The paper tackles the problem of information leakage in encrypted deduplication systems due to deterministic encryption revealing frequency distributions, enabling inference attacks that infer a significant fraction of plaintext chunks in backup workloads. It proposes attacks exploiting chunk locality and defenses like MinHash encryption and scrambling, which effectively mitigate attacks while maintaining storage efficiency with limited overhead.

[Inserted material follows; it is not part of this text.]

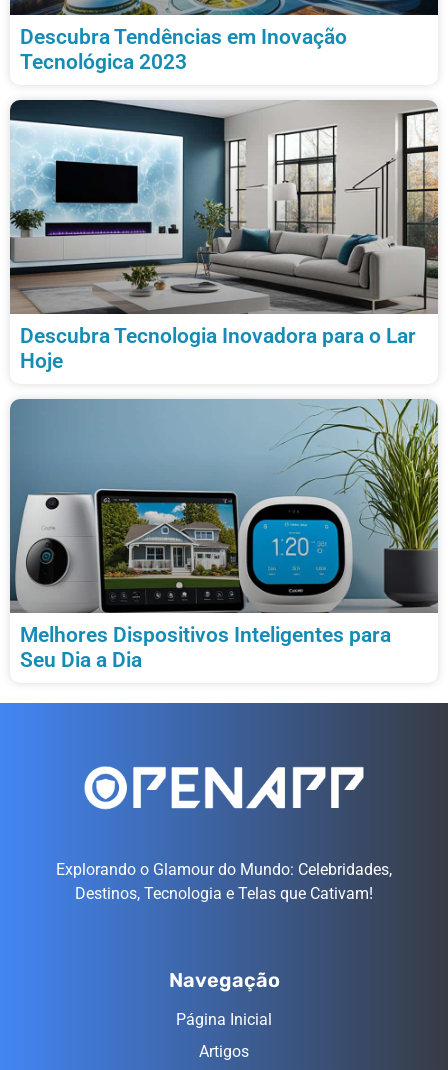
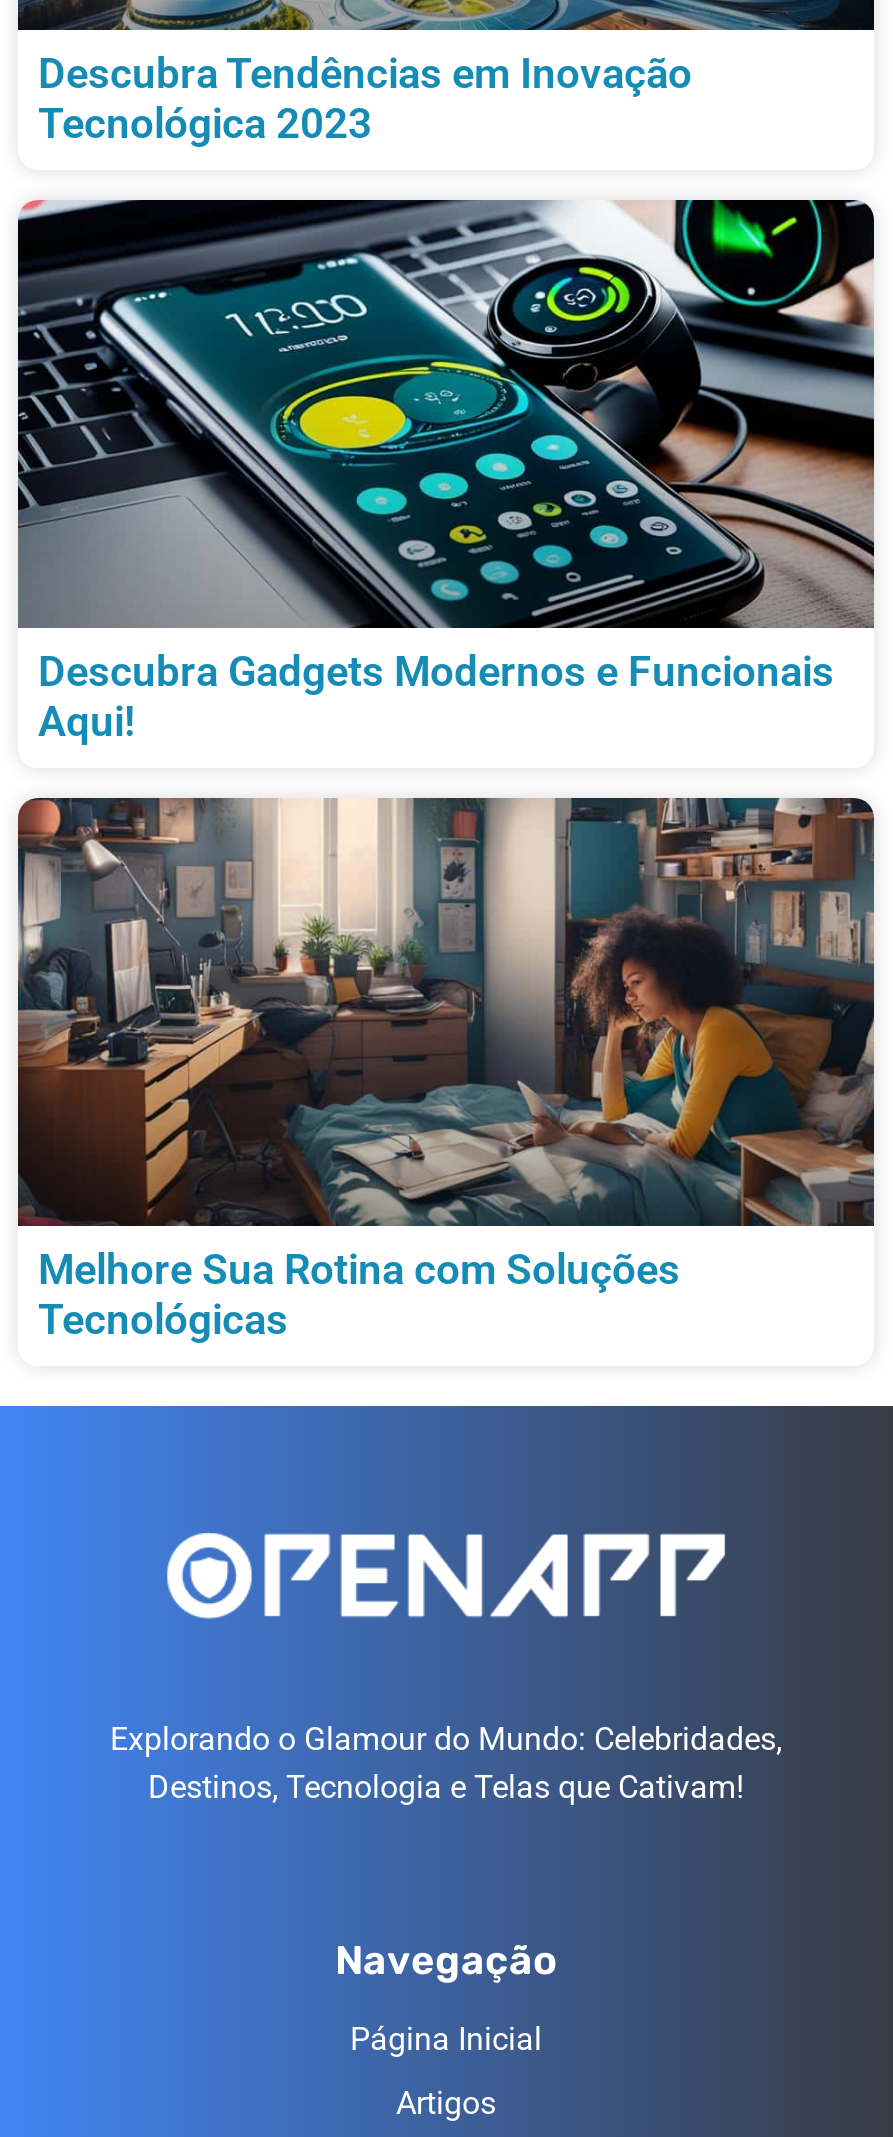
[9,99,439,373] [image] | Descubra Tecnologia Inovadora para o Lar | Hoje -> [16,198,876,746] [image] | Descubra Gadgets Modernos e Funcionais | Aqui!
[9,398,439,672] [image] | Melhores Dispositivos Inteligentes para | Seu Dia a Dia -> [16,796,876,1344] [image] | Melhore Sua Rotina com Soluções | Tecnológicas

Encrypted deduplication combines encryption and deduplication to simultaneously achieve both data security and storage efficiency. State-of-the-art encrypted deduplication systems mainly build on deterministic encryption to preserve deduplication effectiveness. However, such deterministic encryption reveals the underlying frequency distribution of the original plaintext chunks. This allows an adversary to launch frequency analysis against the ciphertext chunks and infer the content of the original plaintext chunks. In this paper, we study how frequency analysis affects information leakage in encrypted deduplication storage, from both attack and defense perspectives. Specifically, we target backup workloads, and propose a new inference attack that exploits chunk locality to increase the coverage of inferred chunks. We further combine the new inference attack with the knowledge of chunk sizes and show its attack effectiveness against variable-size chunks. We conduct trace-driven evaluation on both real-world and synthetic datasets and show that our proposed attacks infer a significant fraction of plaintext chunks under backup workloads. To defend against frequency analysis, we present two defense approaches, namely MinHash encryption and scrambling. Our trace-driven evaluation shows that our combined MinHash encryption and scrambling scheme effectively mitigates the severity of the inference attacks, while maintaining high storage efficiency and incurring limited metadata access overhead.